なぜそれがわかったのかというと、ブルマが隣に居続けたからだ。いつものようにさっさとどこか行ってしまうのではなく。これは所謂一つの俺のターン…なんとかしろってことなんだ。誰がそう言ってるのかって?うーん…神様?
「えーと、その…後で何か奢るから、機嫌直してくれないかな…」
ちょっと卑怯な戦法だろうか。でも、俺が真っ先に思いついたのがこれだった。何しろブルマは隣にいることはいるが、完全に明後日の方向を向いているので、とりあえずこっちを向かせる必要があったのだ。怒ってはいるけど口を利いてはくれる時なんかに一番有効なのが、この手なのだ。
「物で釣って機嫌取る気なの!?」
でもこの時は、半分しか利かなかった。ブルマはこっちを向いてくれたけど、今度はそのことについて怒り出した。俺は慌てて前言を撤回した。
「ご、ごめん。そんなつもりは」
…あったけど。だって、ブルマ時々イチゴで釣られてくれるから…
目の前にないとダメなのかも。思ったより甘くないな。こういう時ってどうすればいいんだろう…
みんなはどうしているんだろう。俺はこの時、いつもとは少し違う心境に達した。ブルマのことでも自分のことでもなく、至極一般的なことを考えた。遠くに聞こえる人のざわめきがそうさせたのかもしれない。一体、この動物園内に今何組のカップルがいることだろう。まったくケンカしないやつなんていないよな。…いないと思いたい。他人同士が付き合っている以上、確執は生まれるはず…いや待て、そんなに大層なことなのか?俺は単に何かのせいにしたいだけじゃないのか…
「じゃあ、どうすればいいんだ?」
俺は素直にお手上げすることにした。ここはシンプルに考えるべきだ。ブルマは怒ってる。俺には理由もわからない。だったらこの際、すべてを譲ってしまうべきだ。
ブルマの眼光が強くなった。一拍置いて、押し殺したような声がその口から呟き漏れた。
「…後でじゃなくて、今度でしょ」
「今度?」
一体何が。そう訊くより早くブルマは続けた。
「そうよ。はい、復唱して!」
「今度…………奢るから?」
奇跡的に、俺は言葉を拾った。他に思い当るところがなかった。
「なんで疑問形なの?」
「あ、今度奢りますから…」
「今度っていつ?」
「えーと…………今週末?」
「じゃあ、どこ行くか決めたら教えてね」
「…………」
そうしたら、なぜかどこか行くことになった。
「返事は!?」
「…ああ、うん」
本当に、どうしてそうなるのか、さっぱりわからない。いや、週末っていうのは、さっき話したような気がする。それで思わず口から出たのだと思うのだが、なんともはや…
「じゃ、そろそろ片付けましょ。水捨ててきてあげる」
「…ああ…」
満面の、とまではいかないまでもブルマは笑顔になって、すっくと立ち上がった。そして二つの水入れを持って、足取りも軽やかに広場へと消えていった。俺は半ば放心しながら、その後ろ姿を見送った。
なんでこれで収まるんだ。これって、単なる遊びの約束だよな。
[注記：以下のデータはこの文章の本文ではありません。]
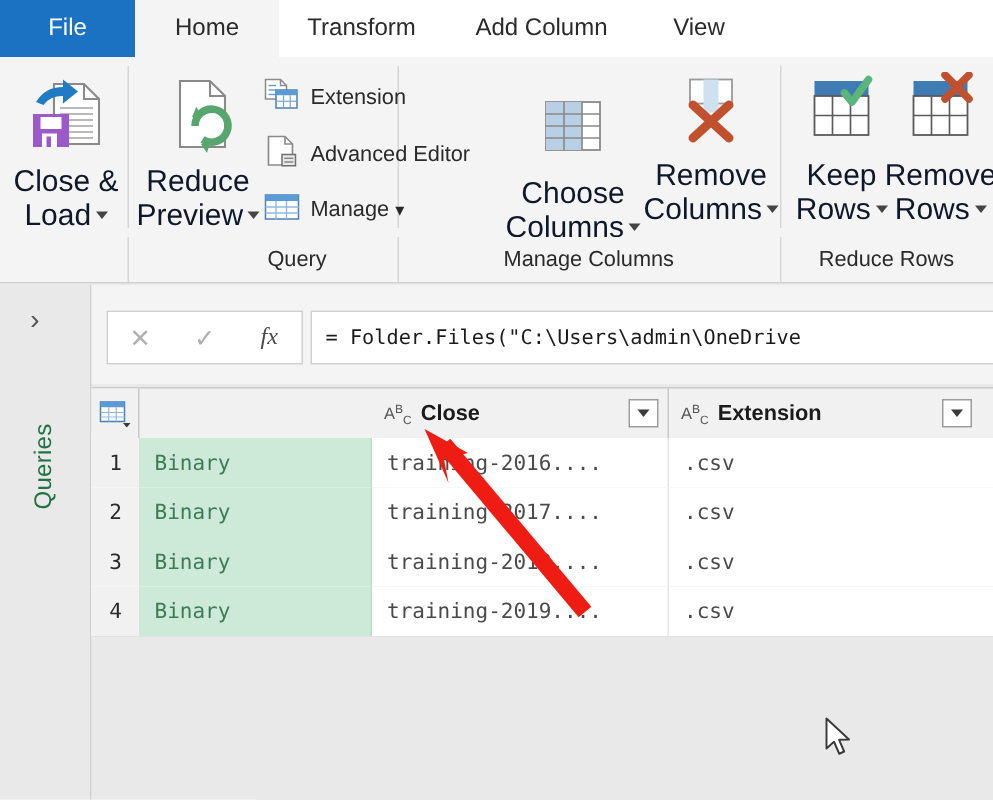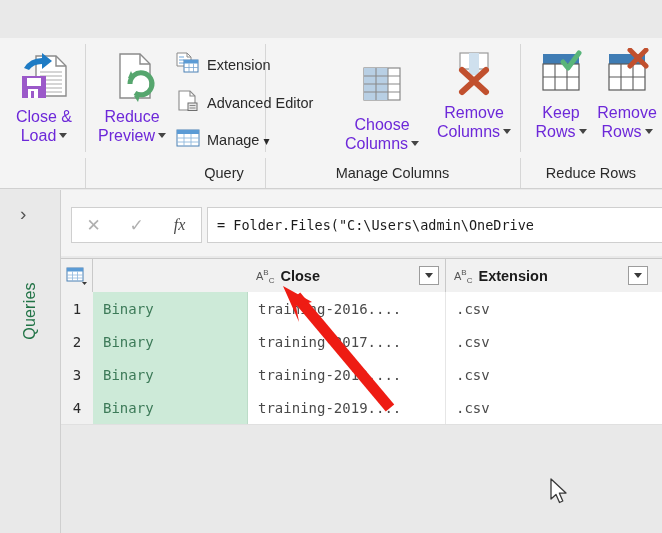--- a/index.html
+++ b/index.html
@@ -88,6 +88,23 @@
 
 <div class="app">
 
+  <div class="tabbar">
+    <div class="tab file" style="left:0;width:90px;">
+      <span>File</span>
+    </div>
+    <div class="tab active" style="left:90px;width:96px;">
+      <span>Home</span>
+    </div>
+    <div class="tab" style="left:186px;width:110px;">
+      <span>Transform</span>
+    </div>
+    <div class="tab" style="left:296px;width:130px;">
+      <span>Add Column</span>
+    </div>
+    <div class="tab" style="left:426px;width:80px;">
+      <span>View</span>
+    </div>
+  </div>
 
   <div class="ribbon">
 

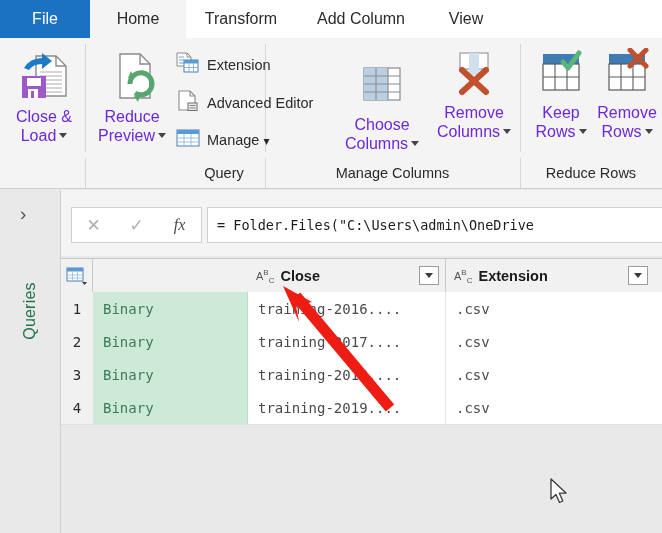--- a/index.html
+++ b/index.html
@@ -29,7 +29,7 @@
   .gsep{position:absolute;top:0;width:1px;height:30px;background:#d6d6d6;}
 
   .bigbtn{position:absolute;display:flex;flex-direction:column;align-items:center;
-          font-size:16px;color:#6d28d9;line-height:1.15;text-align:center;}
+          font-size:20px;color:#0f172a;line-height:1.15;text-align:center;}
   .bigbtn .lbl{white-space:nowrap;}
   .caret{display:inline-block;width:0;height:0;border-left:4px solid transparent;
          border-right:4px solid transparent;border-top:5px solid #444;vertical-align:middle;

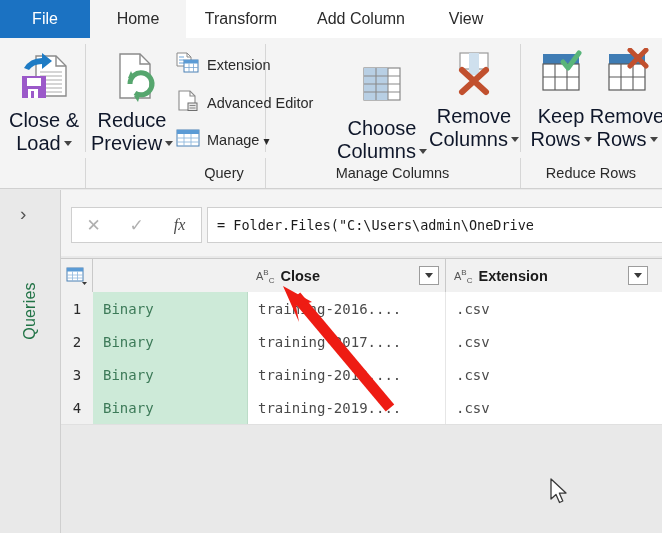--- a/index.html
+++ b/index.html
@@ -287,7 +287,7 @@
     <div class="gsep" style="left:85px;"></div>
     <div class="gsep" style="left:265px;"></div>
     <div class="gsep" style="left:520px;"></div>
-    <div class="glabel" style="left:98px;width:180px;padding-left:36px;">Query</div>
+    <div class="glabel" style="left:72px;width:180px;padding-left:36px;">Query</div>
     <div class="glabel" style="left:265px;width:255px;">Manage Columns</div>
     <div class="glabel" style="left:520px;width:142px;">Reduce Rows</div>
   </div>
しかも週末どこかへ行くことなんて珍しくもないことなのに。それにしても、俺、都のことなんかさっぱりわからないんだけど。そういう罰ゲームなのか?
腑に落ちない気持ちと体を、芝生の上に横たえた。青く広い空を見ながら、俺は非常に小さなことを考え始めた。
ウーロンに訊くのはありかな。…微妙だな。ウーロンに話を通すとブルマが怒るからなあ。通さなくても知られただけで怒るし。でも、いつもいつの間にか知られてるんだよなぁ。
…やっぱり本人に訊くべきか。
極当たり前の結論に達したところで、ブルマが戻ってきた。踏みしめられる草の音を聞いて俺は体を起こし、忘れないうちにと切り出した。